Privatizing Disability Insurance

Working Paper: CEPR ID: DP17568

Authors: Arthur Seibold; Sebastian Seitz; Sebastian Siegloch

Abstract: Public disability insurance (DI) programs in many countries are under pressure to reduce spending to maintain fiscal sustainability. In this paper, we investigate the welfare effects of expanding the role of private insurance markets in the face of public DI cuts. We exploit a reform that abolished one part of German public DI and use unique data from a larger insurer. We document modest crowding-out effects of the reform, such that private DI take-up remains incomplete. We find no adverse selection in the private DI market. Instead, private DI tends to attract individuals with high income, high education, and low disability risk. Using a revealed preference approach, we estimate individual insurance valuations. Our welfare analysis finds that partial DI provision via the voluntary private market can improve welfare. However, distributional concerns may justify a full public DI mandate.

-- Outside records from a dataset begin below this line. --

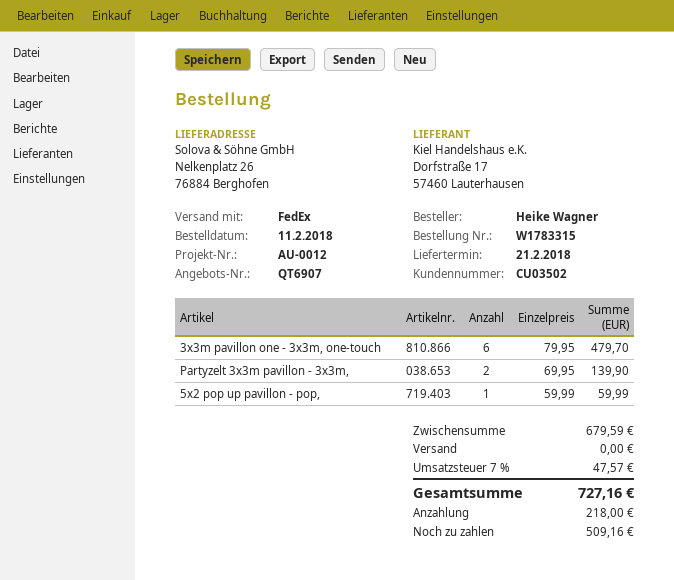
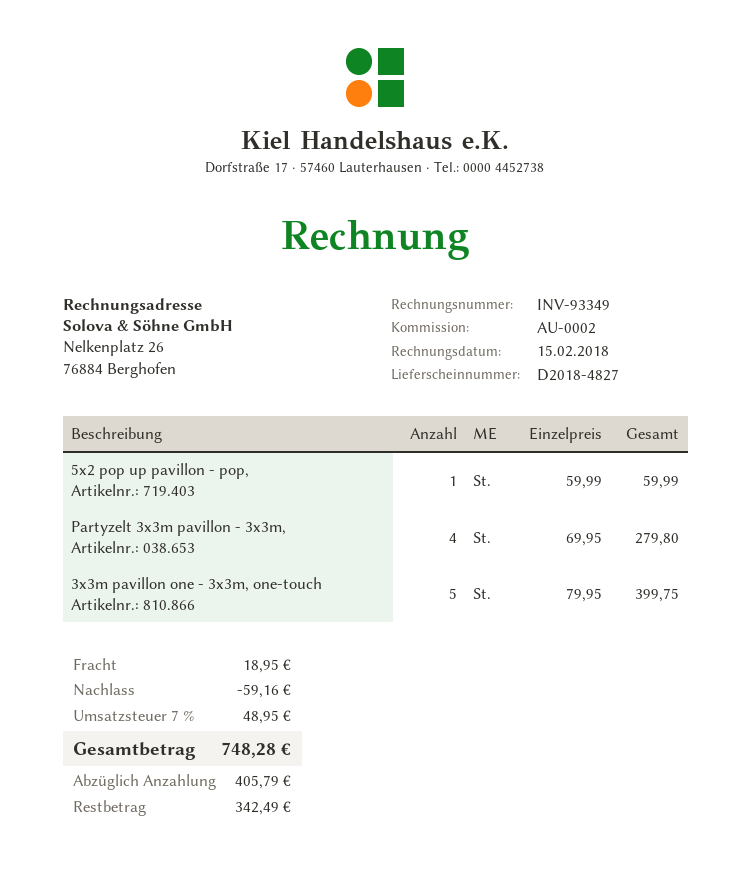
reference: AU-0012 -> AU-0002
3x3m pavillon one - 3x3m, one-touch: 6 x 79.95 = 479.70 -> 5 x 79.95 = 399.75
Partyzelt 3x3m pavillon - 3x3m,: 2 x 69.95 = 139.90 -> 4 x 69.95 = 279.80
discount: none -> 59.16
shipping: 0.00 -> 18.95
tax: 7% = 47.57 -> 7% = 48.95
total: 727.16 -> 748.28
deposit: 218.00 -> 405.79
balance: 509.16 -> 342.49

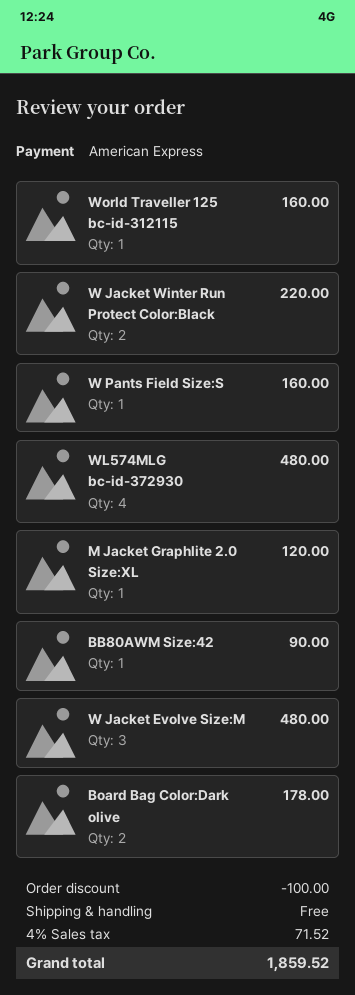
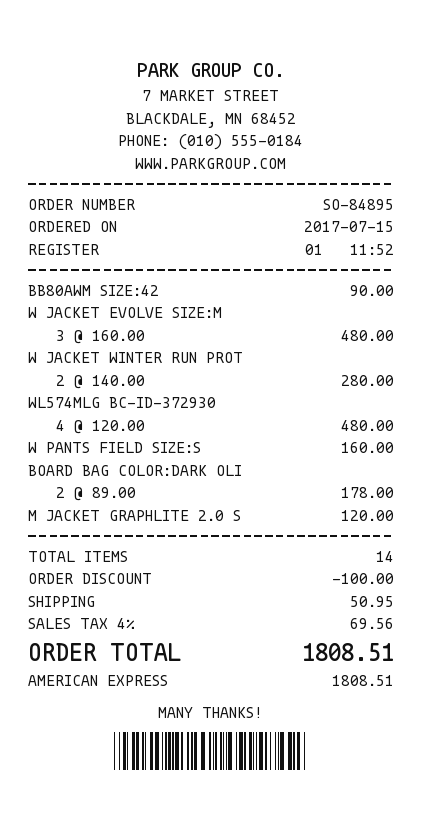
World Traveller 125 bc-id-312115: 1 for 160.00 -> none
W Jacket Winter Run Protect Color:Black: 2 for 220.00 -> 2 for 280.00
shipping: 0.00 -> 50.95
tax: 4% = 71.52 -> 4% = 69.56
total: 1859.52 -> 1808.51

Keywords: disability insurance; social insurance; mandate; privatization; risk-based selection; welfare

JEL Codes: H55; G22; G52


Causal Claims Network Graph

Edges that are evidenced by causal inference methods are in orange, and the rest are in light blue.


Causal Claims

CauseEffect
Private DI takeup (G52)Concentration among high-income, high-education, and low-risk individuals (G52)
Willingness-to-pay for private DI (G52)Low (Y10)
Net value of a full public DI mandate (H40)Exceeds its costs (D61)
Individuals in higher-risk groups (I14)Underestimate their disability risk (J14)
Reform of 2001 (E69)Increase in private disability insurance takeup (G52)
Reform of 2001 (E69)Private insurance purchases (G52)
Reform of 2001 (E69)Crowding-in effect of private DI (F21)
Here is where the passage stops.